_TASK REQUIREMENTS_
Return every line in the entries below where the word "right" shows up.

Front-end code change data
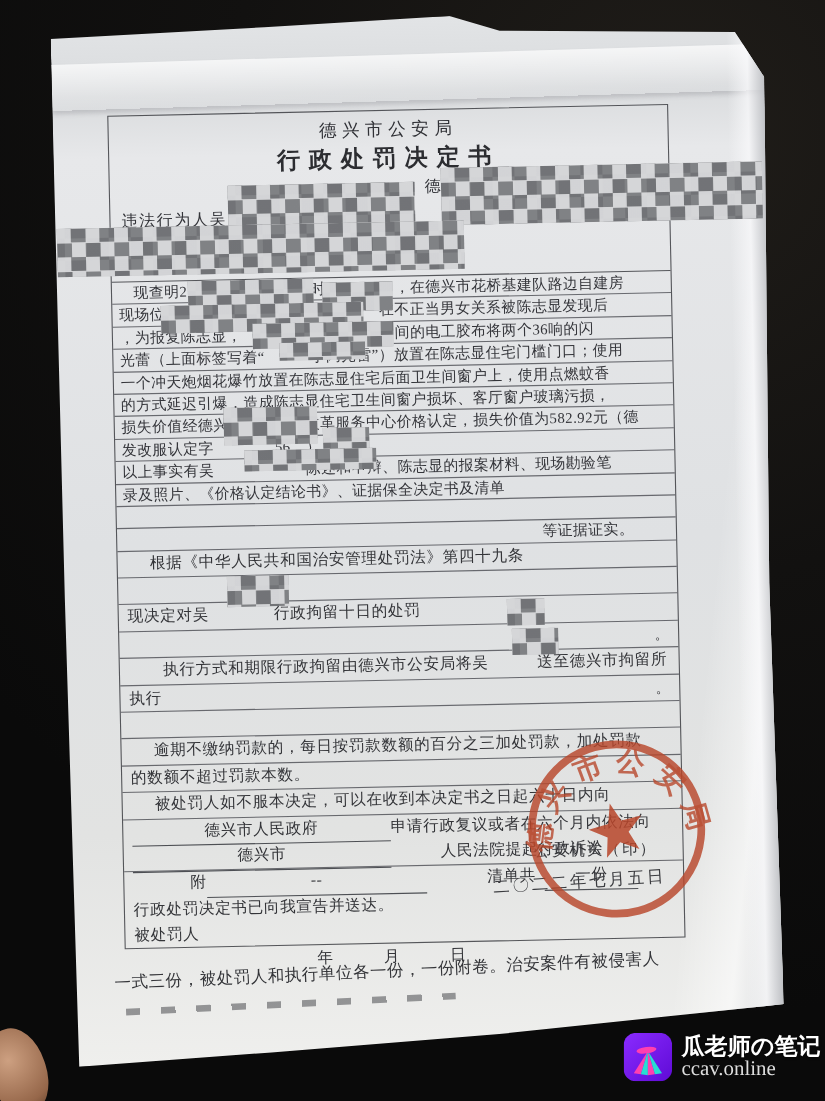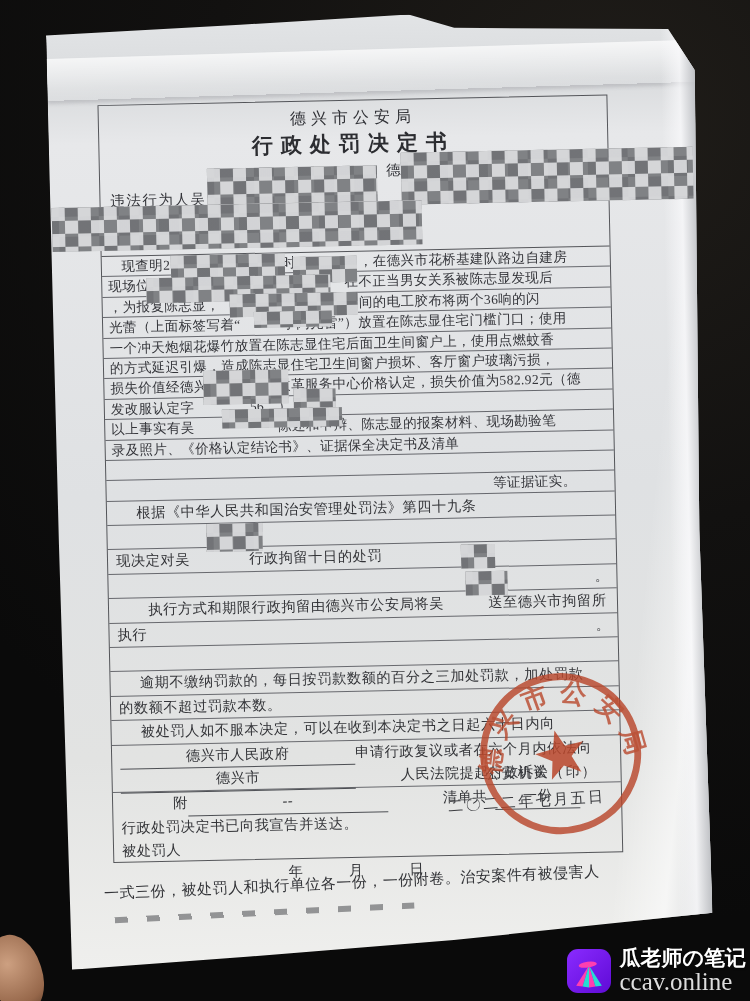--- a/index.html
+++ b/index.html
@@ -55,25 +55,25 @@
   .sealwrap{position:absolute;left:414px;top:656px;z-index:6;transform:rotate(-14deg);opacity:.93;}
   .orgnote{position:absolute;left:424px;top:752px;z-index:2;font-size:14px;letter-spacing:2px;color:#37383c;}
   .sealdate{position:absolute;left:386px;top:780px;z-index:2;font-size:15px;letter-spacing:2.5px;
     color:#3a3b3f;transform:rotate(-2.5deg);}
   .footnote{position:absolute;left:40px;top:856px;width:604px;font-size:15px;letter-spacing:.5px;
     color:#333438;transform:rotate(-1.4deg);z-index:1;}
   .clipped{position:absolute;left:50px;top:892px;width:300px;height:6px;opacity:.55;z-index:1;
     background:repeating-linear-gradient(90deg,#4a4b4f 0 13px, transparent 13px 32px);
     transform:rotate(-1.6deg);}
   
-  .watermark{position:absolute;right:4px;bottom:6px;display:flex;align-items:center;gap:9px;z-index:10;
+  .watermark{position:absolute;right:4px;bottom:18px;display:flex;align-items:center;gap:9px;z-index:10;
     font-family:"DejaVu Sans","Liberation Sans",sans-serif;}
   .wm-text{display:flex;flex-direction:column;line-height:1.05;}
   .wm-title{font-size:21px;font-weight:bold;color:#ffffff;text-shadow:0 1px 2px rgba(0,0,0,.6);}
-  .wm-url{font-size:25px;color:#dedede;font-family:"Liberation Serif",serif;}
+  .wm-url{font-size:19px;color:#dedede;font-family:"Liberation Serif",serif;}
 </style>
 </head>
 <body>
 
 <div class="scene">
   <div class="finger"></div>
 
   <div class="paper">
     <div class="sheen"></div>
     <div class="edgeband"></div>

_RESPONSE TO THE TASK_
-  .watermark{position:absolute;right:4px;bottom:6px;display:flex;align-items:center;gap:9px;z-index:10;
+  .watermark{position:absolute;right:4px;bottom:18px;display:flex;align-items:center;gap:9px;z-index:10;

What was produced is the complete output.